Keputusan Parlemen Uni Eropa yang menerbitkan resolusi sawit sarat persaingan dagang dan memberatkan industri ini. Usulan resolusi supaya ada pajak impor tinggi dan sertifikasi tunggal berpotensi membuat sawit tidak lagi kompetitif.
“Hambatan ekspor sawit di Eropa berkaitan dengan masalah dagang. Ini bisa terlihat isi resolusi mengusulkan pajak impor sawit dinaikkan,” kata Oke Nurwan, Direktur Jenderal Perdagangan Luar Negeri Kementerian Perdagangan dalam Diskusi Forum Sawit Indonesia Berdaulat yang diadakan Majalah SAWIT INDONESIA bertemakan “Membedah Kepentingan Tersembunyi Dibalik Resolusi Sawit Eropa”, pada 9 Mei 2017 di Jakarta.
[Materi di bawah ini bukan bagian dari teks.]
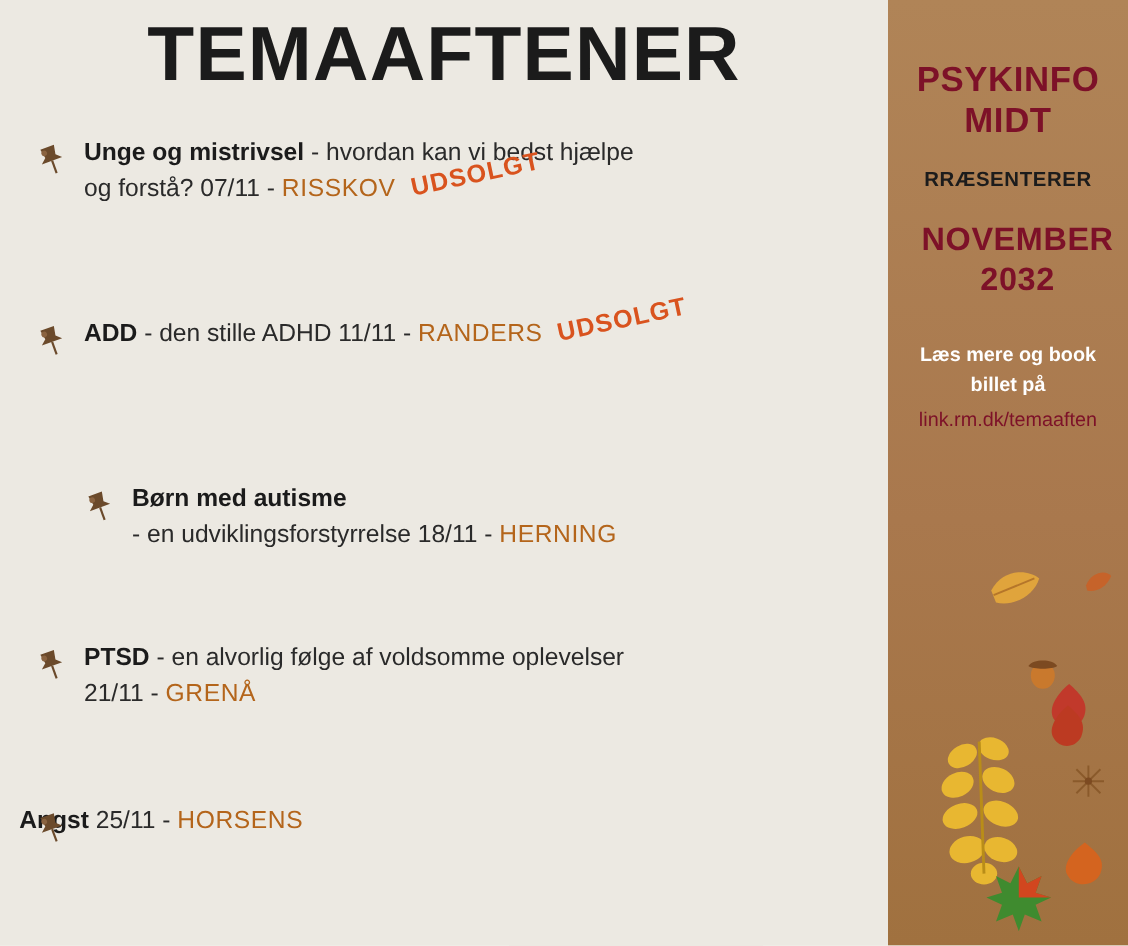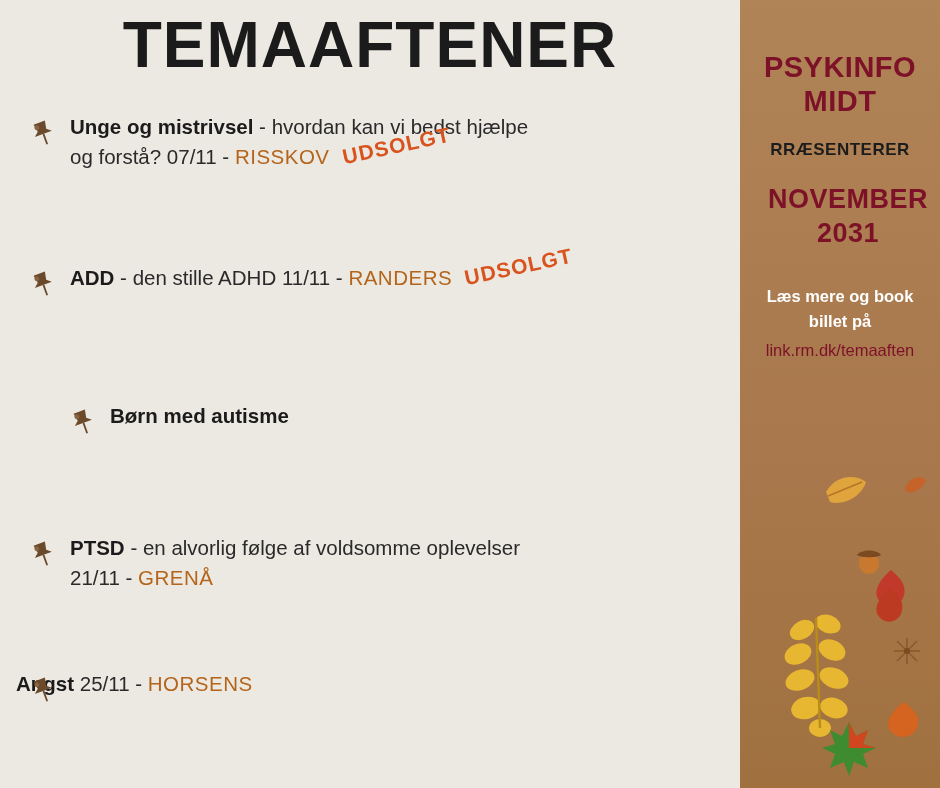"2031" span { text: 2031 -> 2032 }
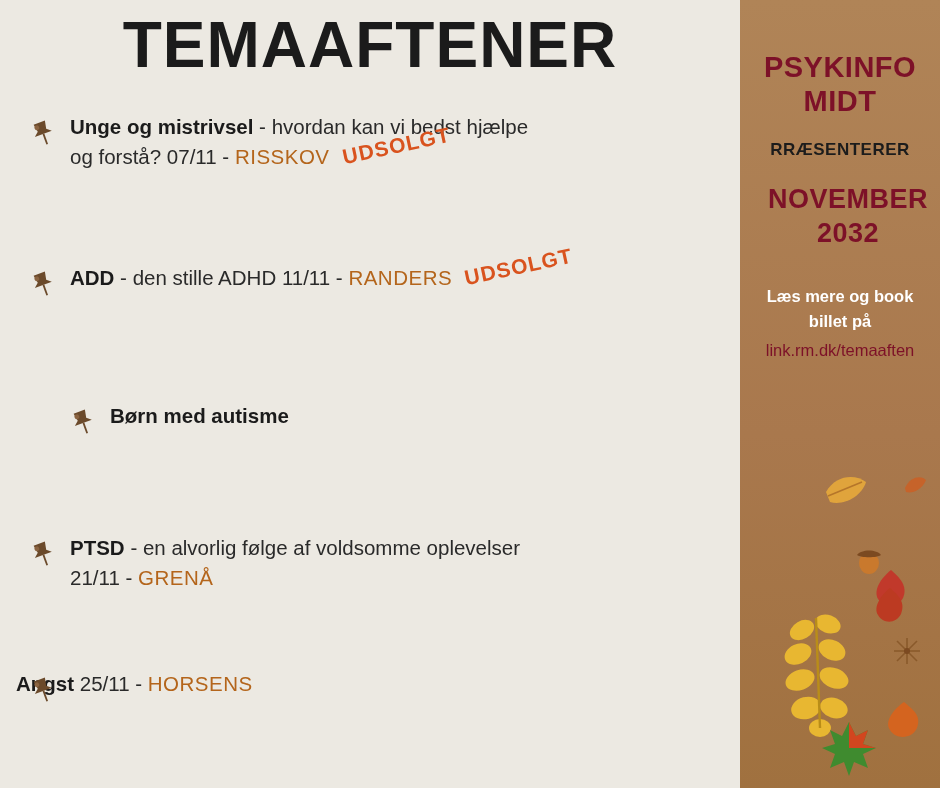"- en udviklingsforstyrrelse 18/11 -" span.evt-line { html: none -> <span> <span> - en udviklingsforstyrrelse 18/11 - </span><span>HERNING</span> </span> }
Oke Nurwan menyakini Uni Eropa tidak akan pernah melarang produk sawit karena negara-negara di Eropa tetap butuh sawit. Walaupun demikian,Uni Eropa berupaya mencegah meningkatnya kebutuhan sawit melalui pemberlakuan tarif bea masuk dan penerapan sertifikasi tunggal.
“Tidak akan di-banned. Mereka butuh sawit tapi mereka ingin mengambil keringat lebih kita. Kita yang kerja, mereka dapat besar. Sebenarnya mereka itu pengangguran yang mau uang dari kita,” tegas Oke.
Dalam presentasi Oke Nurwan disebutkan ada lima pokok isi Resolusi yaitu pertama, mengakui perlunya UE menginisasi voluntary partnership agreement sehingga akan berujung pada semacam Forest Law Enforcement Agreement Governance and Trade (FLEGT) untuk sawit. Kedua, Komisi Eropa mendesak Roundtable Sustainable Palm Oil (RSPO) untuk meningkatkan kriteria sertifikasinya mengingat RSPO, Indonesia Sustainable Palm Oil (ISPO), Malaysian Palm Oil Sertification Council (MPOC) dinilai tidak mampu mencegah konversi rainforest dan peatland menjadi ladang sawit.